Advent in Spite of Christmas (Christmas with Littles Edition)

Christmas is meant to be magical, right? Starry nights, mistletoe, crackling fireplaces and soft snow falling outside while we are snuggled up under blankets with tea inside, watching It’s a Wonderful Life for the 80th time. And it still is—magical, that is– except that for this “brief” (10 year) blip in time, we have a child in our home under five years old. As a mom, perhaps this is what Christmas looks like for you:

1. Pull out the decorations. Unload and figure out where to them put so the kids can’t pull them down and smash every one. Wish you had cleaned the house before decorating on top of the clutter.

2. Set up the nativity set, Advent wreath, Advent calendar, and Advent book and wonder if you are over-doing it in an attempt to be a Good Christian Mother.

3. Give the kids the Little People nativity set to keep them busy while you put brightly colored lights on the tree (you like white lights, but your five year old won the battle this year). You glance over and see that Mary is in the back of a dump truck with the angels in hot pursuit.

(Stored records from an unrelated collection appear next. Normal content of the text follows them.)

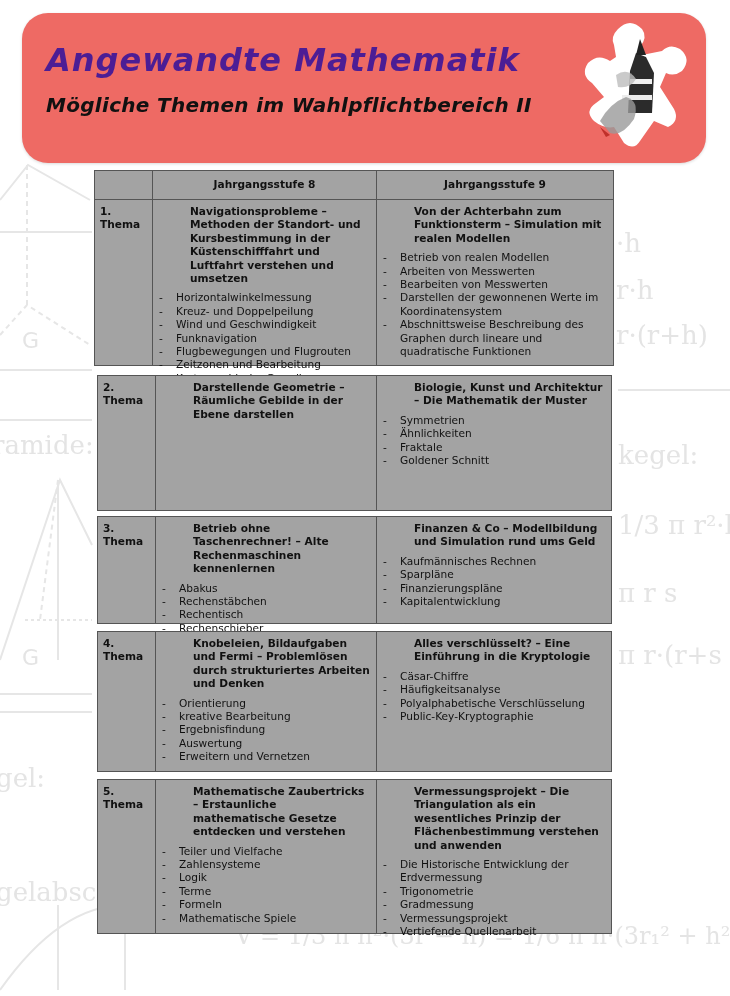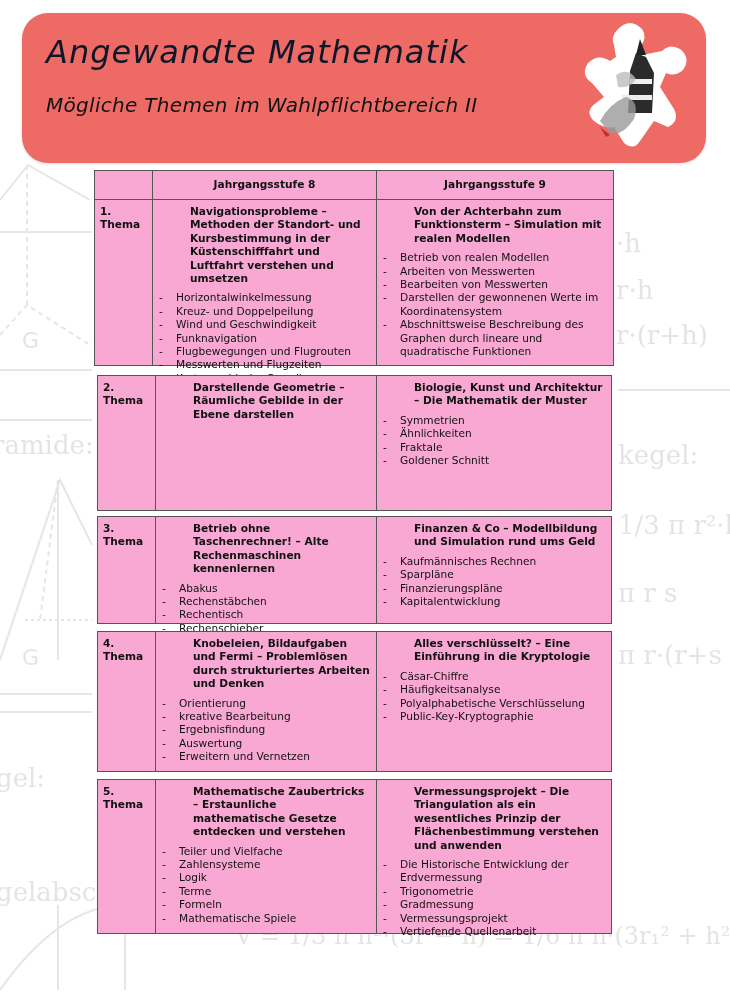"Angewandte Mathematik" .banner-title { color: #0f172a -> #4c1d95; font-weight: normal -> bold; top: 20px -> 28px }
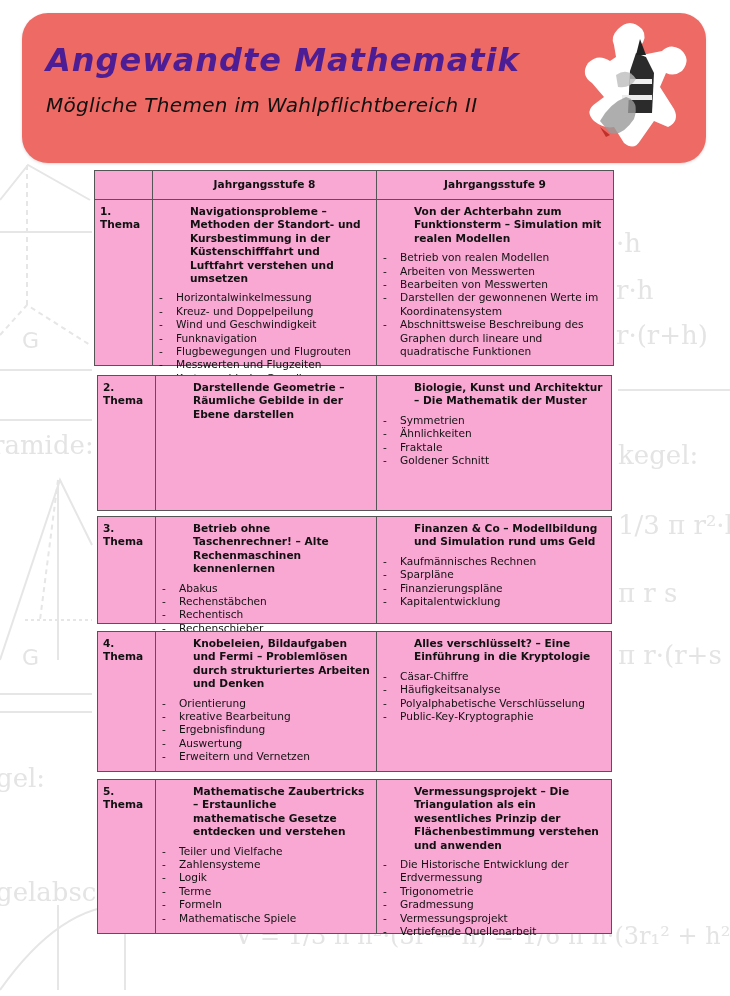"Mögliche Themen im Wahlpflichtbereich II" .banner-subtitle { font-weight: none -> bold }
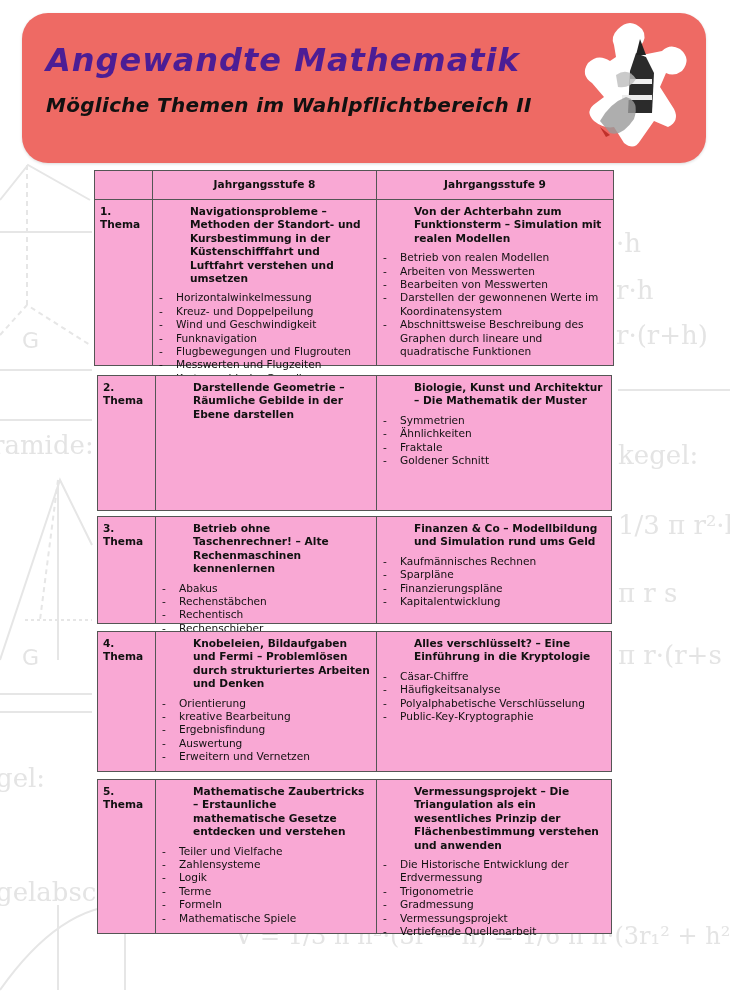"Jahrgangsstufe 8" .box { background: #f9a8d4 -> #a3a3a3 }
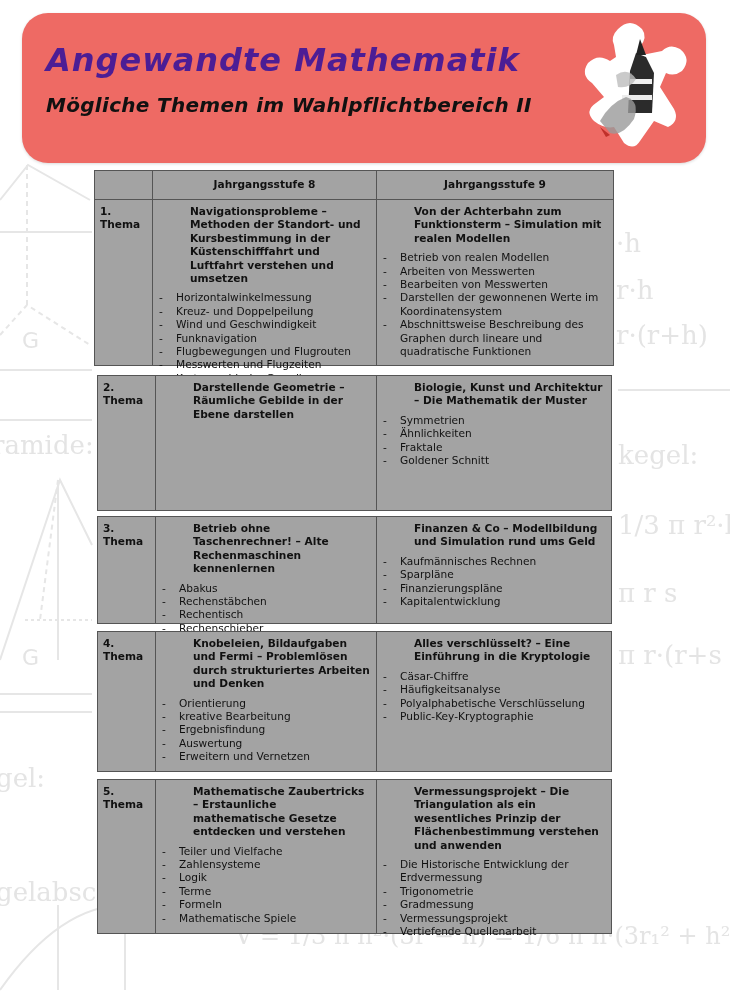"Messwerten und Flugzeiten" li { text: Messwerten und Flugzeiten -> Zeitzonen und Bearbeitung }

4. Day 3 of decorating: allow the kids to “help” you put ornaments on the tree. Eighty percent of the ornaments end up on the bottom fourth of the tree, though you know that by December 23rd, there will be NO ornaments there.

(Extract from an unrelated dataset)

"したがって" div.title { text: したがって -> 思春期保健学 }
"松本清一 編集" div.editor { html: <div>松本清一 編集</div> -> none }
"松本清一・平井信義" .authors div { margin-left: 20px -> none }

5. Curse whoever thought it was a good idea to decorate trees with toys that kids aren’t supposed to touch.

6. Advent day 1. Begin the Advent ritual: light a candle, read page one of the Advent Book, move the first figure out of a felt envelope and Velcro precariously onto the manger scene at the top (swatting at hands that try to grab all the other figures tucked into other day’s pockets). Tell kids to stop picking their noses, hitting each other and grab the one year old who is throwing ornaments down the stairs because he likes the sound.

7. Figure out how to answer a tiny person who has no concept of time when they ask you, “When is Christmas?”

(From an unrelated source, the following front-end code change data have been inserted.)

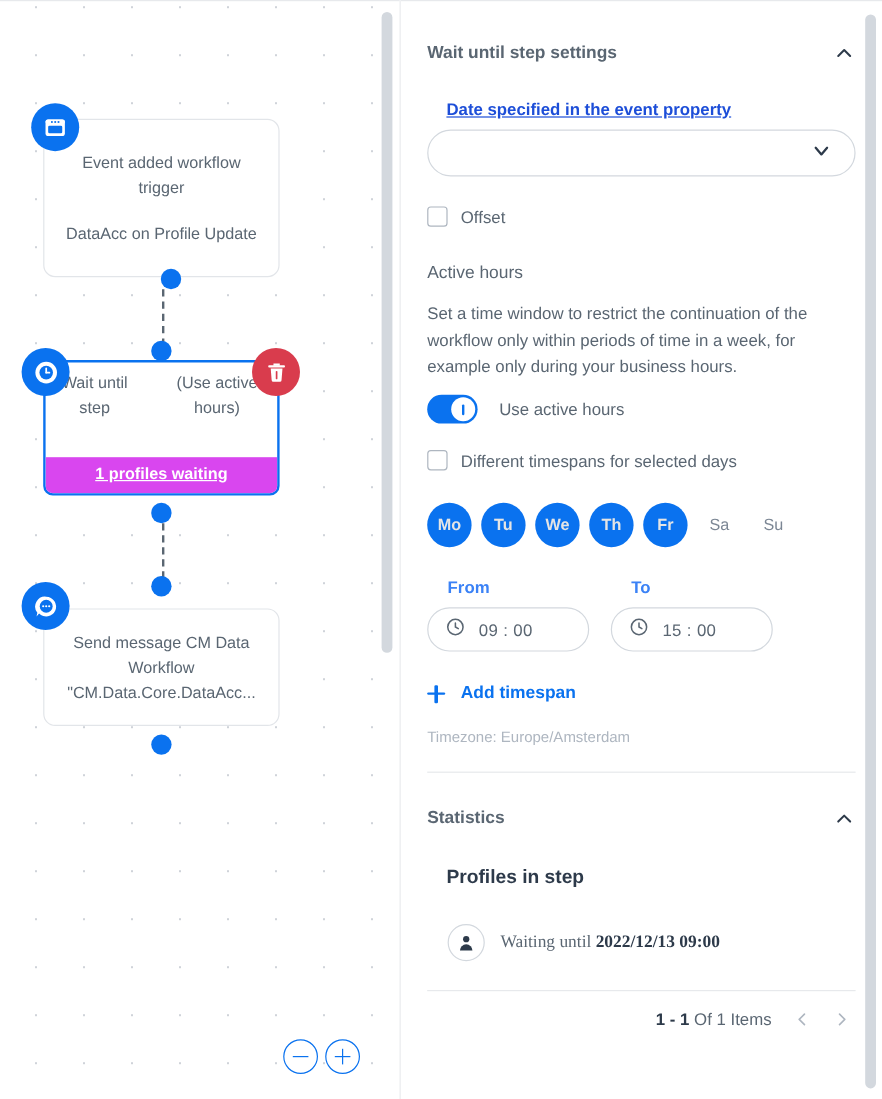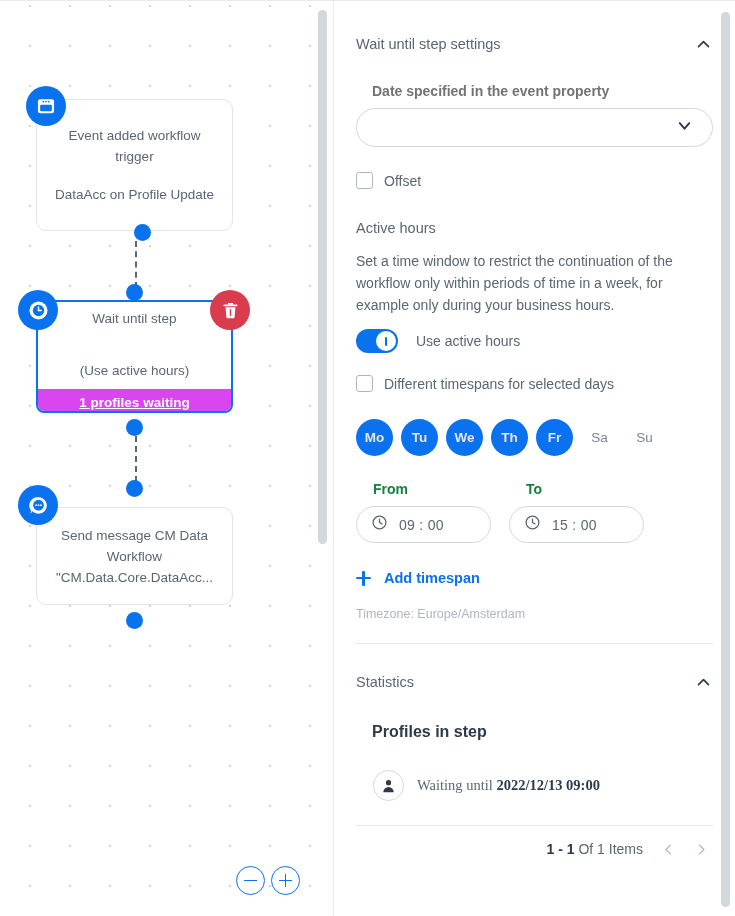"Wait until step settings" .sect-head h2 { font-weight: normal -> bold }
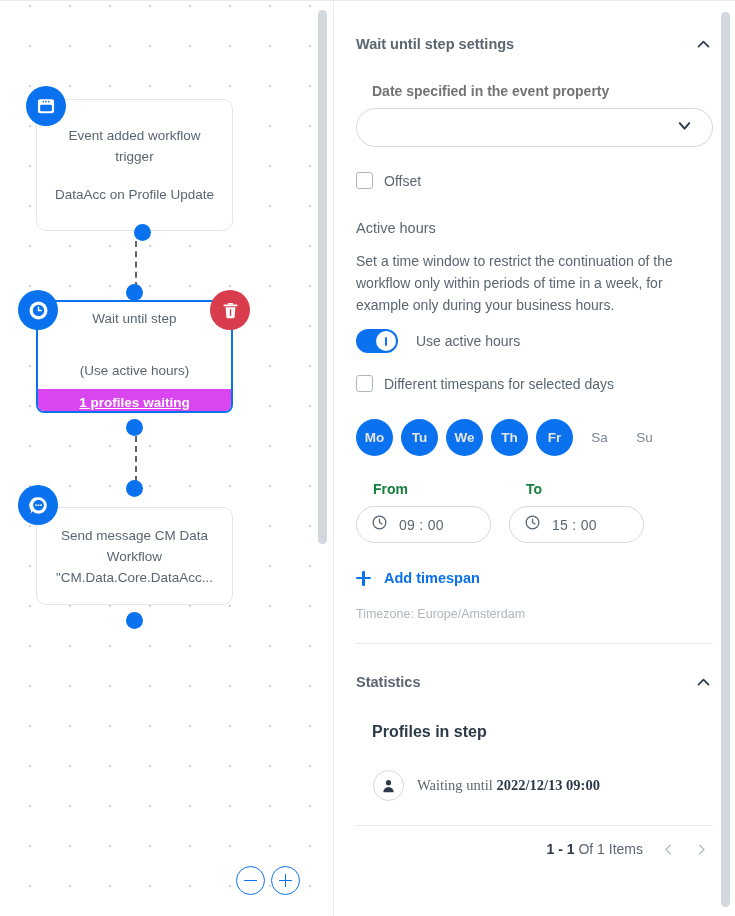"Date specified in the event" .field-label { color: #737373 -> #1d4ed8; text-decoration: none -> underline }
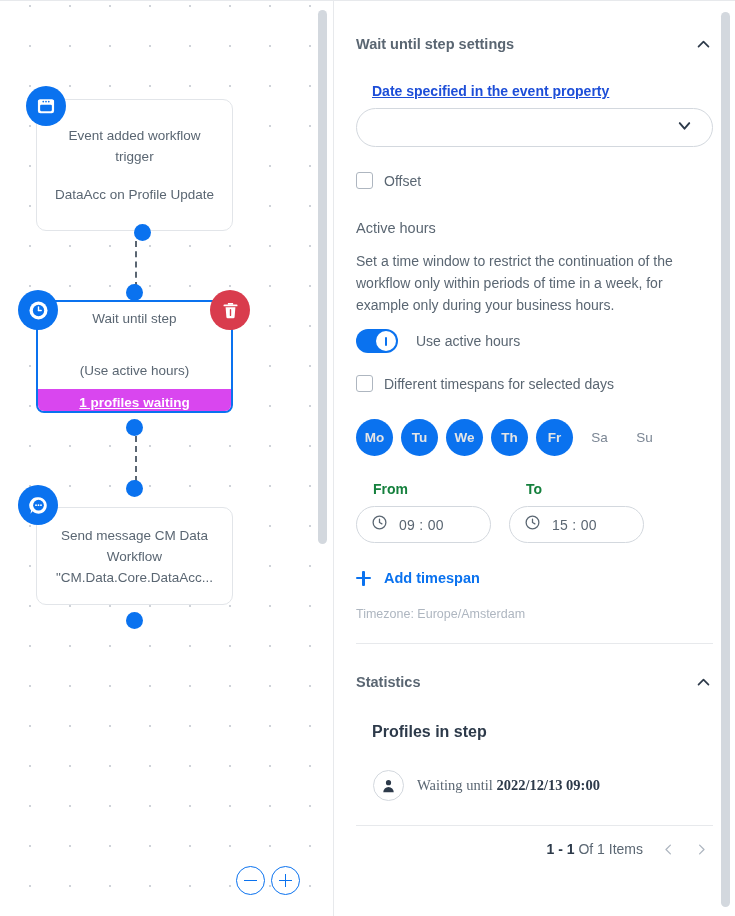"Wait until step" .node-wait .wait-body { flex-direction: column -> row }
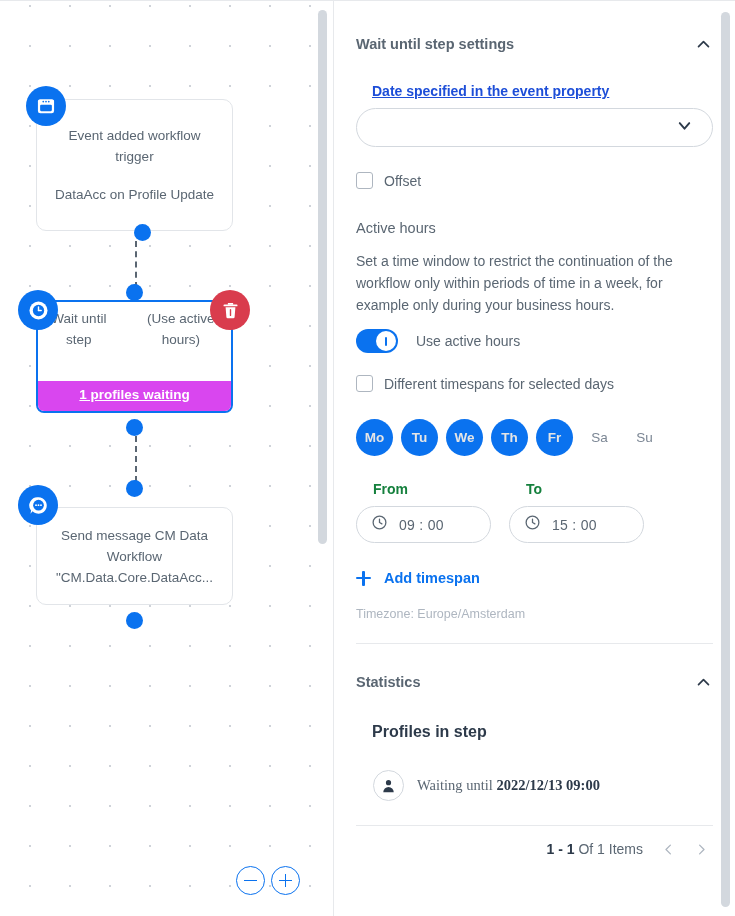"From" .time-col .tl { color: #15803d -> #3b82f6 }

8. Do all shopping online from the comfort of your own home while drinking a glass of Merlot in the evenings. You forget about the steep shipping and handling fees, but decide it is still worth it not to schlep three children to stores to shop. Your brothers will get one less candle because of this.

9. Advent day 2 : You try and untangle the theology that mashes up Santa, Bethlehem, the North Pole and frosty the snowman, yet this doesn’t stop you from showing your kids the Christmas cartoons you loved as a kid.

10. You decide not to send Christmas cards this year and feel like a Bad Person. You wonder if you should ask people for their address when they ask you for yours, making them believe they’ll get a card in return.

You reflect on how nutty Christmas with small children is. And yet you remember loving being around kids at Christmas time when you were single. The excitement, energy and wonder is beyond what most adults are capable of exuding. And kids take this ridiculous Christmas story of a young woman getting pregnant with God and they BELIEVE it. They dig into the darker parts of the story we hadn’t thought of excavating. And they draw magic out of the dust, the grit and the grime.

So, yes, this is exhausting, but seeing this season through the prism of small people gives you a unique perspective on a familiar story. It forces you to audibly speak what you believe and why you believe it.

Children escort us through the story of Christmas straight back to Jesus.

 Because after another year of appointments and disappointments, moves, job changes, politics, personal and world tragedies, decisions, new friends, old friends and ordinary life, we are ready for a reset.

Advent whets the appetites of our souls for the Jesus who was born in squalor and later turned water to wine, then thundered from the grave. Advent is the pixie dust we sprinkle on our normal lives to remind us that God was there all along.

Life is not as it seems: a teenage girl isn’t a teenage girl, a star isn’t a star and a baby isn’t a baby. Something within us aches for more and Advent reminds us our ache is not for nothing. There is more–and Advent uses the most childlike among us to bring us back to the sacred ordinary of God-as- squealing-baby lying in a stable.